Um die strategische Argumentation von Goldman Sachs zu verstehen, ist ein Blick auf die Unterschiede in der Positionierung von inländischen und internationalen Märkten zur Erschließung des KI-Wertes hilfreich.
| Vergleichsaspekt | US-Technologiegiganten | Schwellenländer |
|---|---|---|
| Hauptfokus | F&E und Software-Skalierung | Infrastruktur und Fertigung Hardware-Lieferkette |
| Risikoprofil | Hohe Bewertung / Sättigungsrisiko | Geopolitische / Währungsvolatilität |
| Wachstumskatalysator | Innovation von Gründungsmodellen | Industrielle Automatisierung und Digitalisierung |
Während sich ein Großteil der Schlagzeilen rund um KI weiterhin auf GPU-Hersteller und Cloud-Hyperscaler konzentriert, weist Goldman Sachs auf einen strukturellen Wandel hin, der den Nationen zugutekommt, die die „Schaufel und Spitzhacke“ liefern. Dies umfasst mehr als nur Silizium; es beinhaltet die physische Infrastruktur – Kabel, Kühlsysteme und Energieverfügbarkeit –, die das digitale Gehirn der modernen Wirtschaft stützt.

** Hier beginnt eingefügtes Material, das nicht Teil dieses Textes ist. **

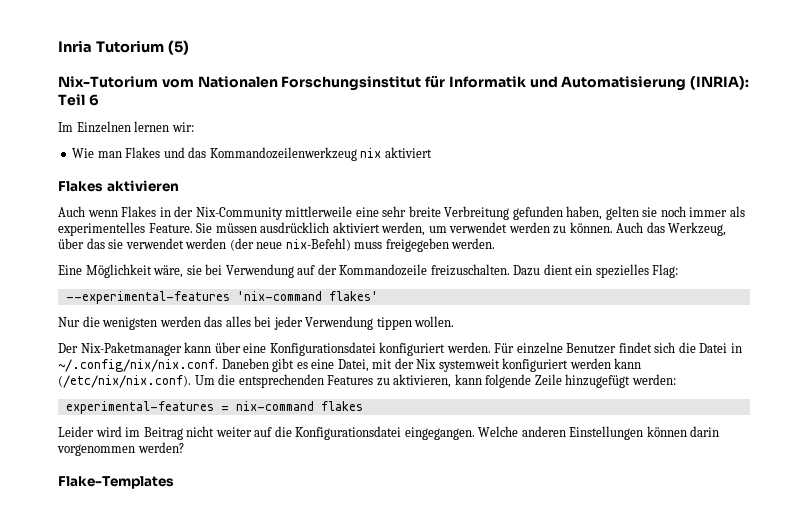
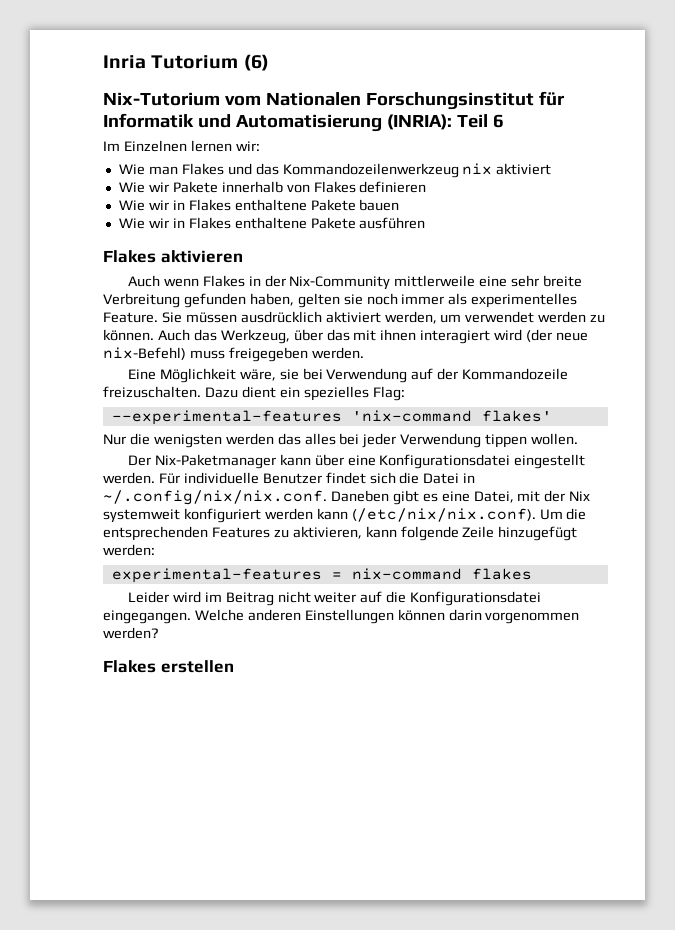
- Inria Tutorium (5)
+ Inria Tutorium (6)
+ Wie wir Pakete innerhalb von Flakes definieren
+ Wie wir in Flakes enthaltene Pakete bauen
+ Wie wir in Flakes enthaltene Pakete ausführen
- Auch das Werkzeug, über das sie verwendet werden (der neue nix-Befehl) muss freigegeben werden.
+ Auch das Werkzeug, über das mit ihnen interagiert wird (der neue nix-Befehl) muss freigegeben werden.
- Der Nix-Paketmanager kann über eine Konfigurationsdatei konfiguriert werden.
+ Der Nix-Paketmanager kann über eine Konfigurationsdatei eingestellt werden.
- Für einzelne Benutzer findet sich die Datei in ~/.config/nix/nix.conf. Daneben gibt es eine Datei, mit der Nix systemweit konfiguriert werden kann (/etc/nix/nix.conf). Um die entsprechenden Features zu aktivieren, kann folgende Zeile hinzugefügt werden:
+ Für individuelle Benutzer findet sich die Datei in ~/.config/nix/nix.conf. Daneben gibt es eine Datei, mit der Nix systemweit konfiguriert werden kann (/etc/nix/nix.conf). Um die entsprechenden Features zu aktivieren, kann folgende Zeile hinzugefügt werden:
- Flake-Templates
+ Flakes erstellen

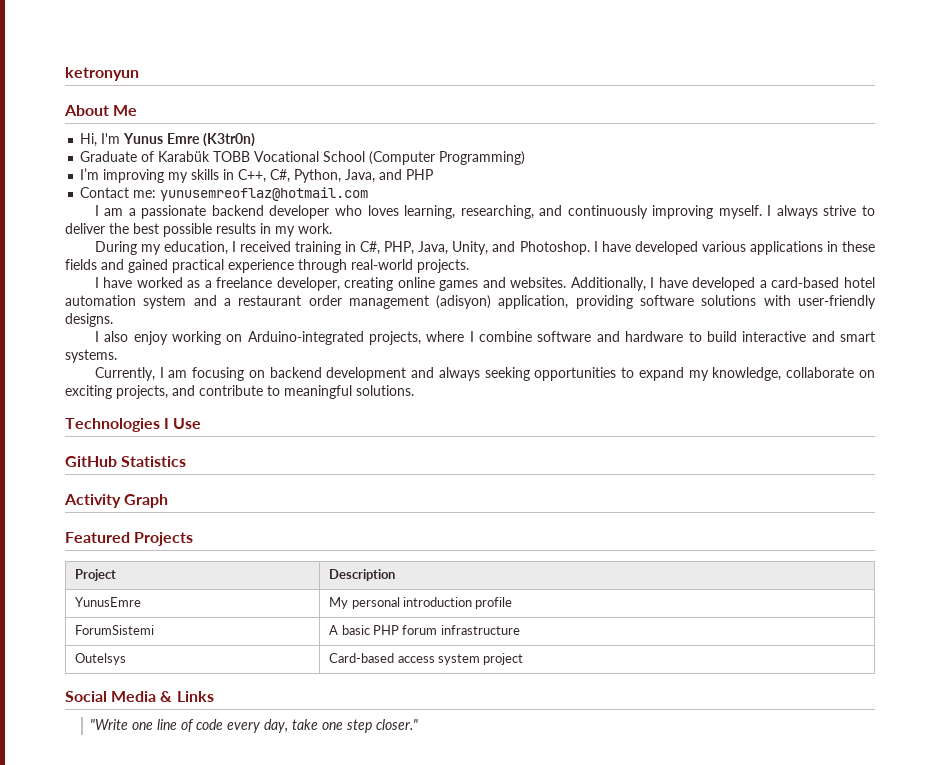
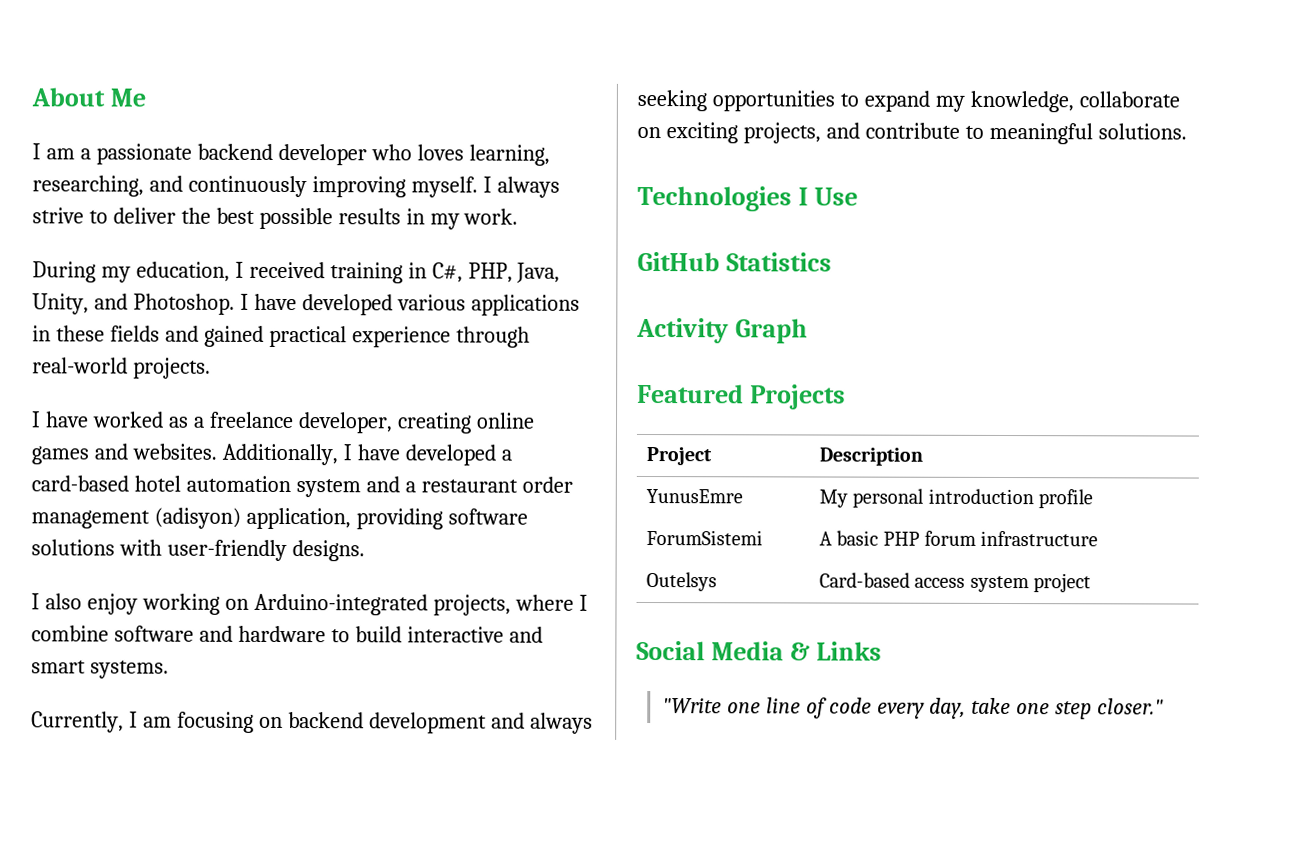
- ketronyun
- Hi, I'm Yunus Emre (K3tr0n)
- Graduate of Karabük TOBB Vocational School (Computer Programming)
- I’m improving my skills in C++, C#, Python, Java, and PHP
- Contact me: yunusemreoflaz@hotmail.com

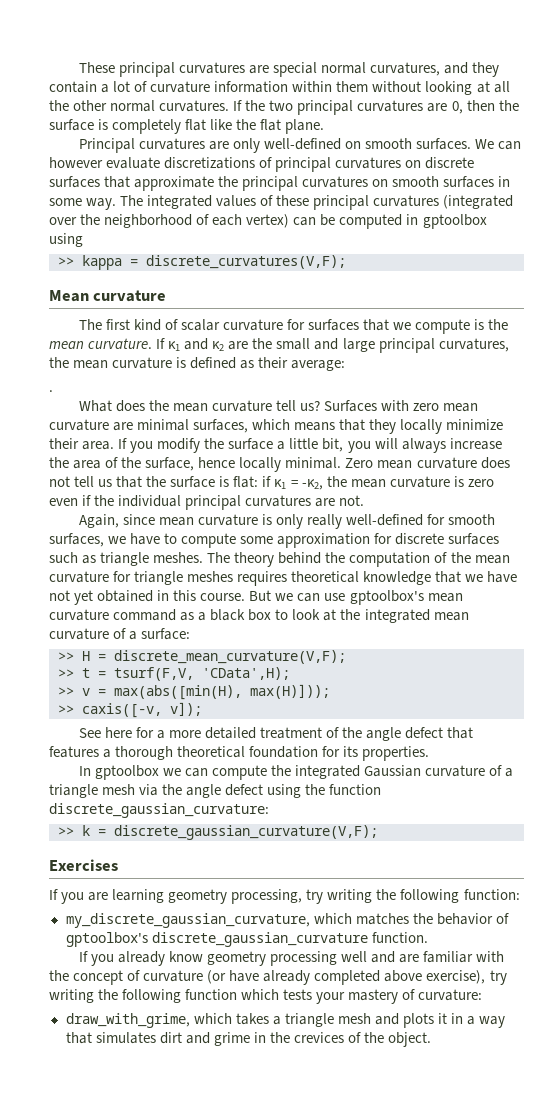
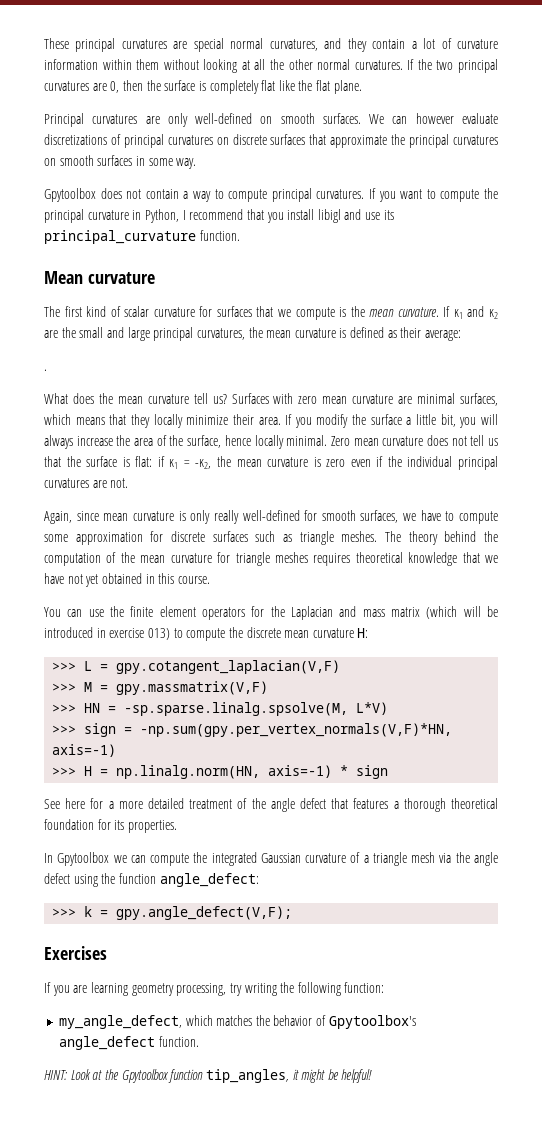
- We can however evaluate discretizations of principal curvatures on discrete surfaces that approximate the principal curvatures on smooth surfaces in some way. The integrated values of these principal curvatures (integrated over the neighborhood of each vertex) can be computed in gptoolbox using
- >> kappa = discrete_curvatures(V,F);
+ We can however evaluate discretizations of principal curvatures on discrete surfaces that approximate the principal curvatures on smooth surfaces in some way.
+ Gpytoolbox does not contain a way to compute principal curvatures. If you want to compute the principal curvature in Python, I recommend that you install libigl and use its principal_curvature function.
- The theory behind the computation of the mean curvature for triangle meshes requires theoretical knowledge that we have not yet obtained in this course. But we can use gptoolbox's mean curvature command as a black box to look at the integrated mean curvature of a surface:
- >> H = discrete_mean_curvature(V,F);
- >> t = tsurf(F,V, 'CData',H);
- >> v = max(abs([min(H), max(H)]));
- >> caxis([-v, v]);
+ The theory behind the computation of the mean curvature for triangle meshes requires theoretical knowledge that we have not yet obtained in this course.
+ You can use the finite element operators for the Laplacian and mass matrix (which will be introduced in exercise 013) to compute the discrete mean curvature H:
+ >>> L = gpy.cotangent_laplacian(V,F)
+ >>> M = gpy.massmatrix(V,F)
+ >>> HN = -sp.sparse.linalg.spsolve(M, L*V)
+ >>> sign = -np.sum(gpy.per_vertex_normals(V,F)*HN, axis=-1)
+ >>> H = np.linalg.norm(HN, axis=-1) * sign
- In gptoolbox we can compute the integrated Gaussian curvature of a triangle mesh via the angle defect using the function discrete_gaussian_curvature:
- >> k = discrete_gaussian_curvature(V,F);
+ In Gpytoolbox we can compute the integrated Gaussian curvature of a triangle mesh via the angle defect using the function angle_defect:
+ >>> k = gpy.angle_defect(V,F);
- my_discrete_gaussian_curvature, which matches the behavior of gptoolbox's discrete_gaussian_curvature function.
- If you already know geometry processing well and are familiar with the concept of curvature (or have already completed above exercise), try writing the following function which tests your mastery of curvature:
- draw_with_grime, which takes a triangle mesh and plots it in a way that simulates dirt and grime in the crevices of the object.
+ my_angle_defect, which matches the behavior of Gpytoolbox's angle_defect function.
+ HINT: Look at the Gpytoolbox function tip_angles, it might be helpful!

Anleger, die lediglich im US-Markt diversifiziert sind, könnten einem hohen Konzentrationsrisiko ausgesetzt sein. Durch die Integration von Schwellenländern in ihre KI-Anlagethemen können Portfoliomanager Zugang zur zugrunde liegenden physischen Kapazität der Weltwirtschaft erhalten. Länder mit robusten Fertigungsökosystemen verzeichnen beispielsweise bereits eine rasche Neuausrichtung auf die Produktion hochspezialisierter Komponenten, die für KI-fähige Hardware erforderlich sind.
Institutionelle Akteure erkennen an, dass die KI-Revolution ein Projekt für mehrere Jahrzehnte ist. Die Anfangsphase des „Hypes“ weicht einer „Utility“-Phase, in der KI zu einem wesentlichen Bestandteil der globalen Industrieproduktion wird. Die Einschätzung von Goldman Sachs legt nahe, dass sich die Phase des „leichten Geldes“ bei inländischem Technologiewachstum stabilisieren könnte und die nächste Welle der Alpha-Generierung daraus resultieren wird, welche Schwellenländer sich erfolgreich in diese globale KI-Infrastruktur integrieren können.
Mit Blick auf die Zukunft wird die Integration der Schwellenländer in die globale KI-Strategie mehrere nachhaltige Auswirkungen auf die breitere Technologielandschaft haben:
Zusammenfassend lässt sich sagen, dass die Erkenntnis von Goldman Sachs daran erinnert, dass Intelligenz eine Ressource ist und ihre Produktion von Natur aus global ist. Während das geistige Eigentum hinter der KI konzentriert bleiben mag, verbreiten sich die Ausführung und die physische Infrastruktur, die zur Aufrechterhaltung dieser Intelligenz erforderlich sind, rasch rund um den Globus. Für diejenigen, die die Entwicklung des KI-Sektors verfolgen, ist die Diversifizierung in diese Grenzmärkte nicht nur ein defensiver Schritt gegen Marktsättigung – es ist eine proaktive Strategie, um den wachsenden Fußabdruck einer zunehmend digitalen Welt zu erfassen. Während die Branche voranschreitet, wird Creati.ai diese regionenübergreifenden wirtschaftlichen Veränderungen weiterhin beobachten, um die für langfristige strategische Entscheidungen notwendige Klarheit zu bieten.
Goldman Sachs Asset Management diskutierte Schwellenländer als eine Möglichkeit, außerhalb der Vereinigten Staaten in den KI-Trend zu investieren.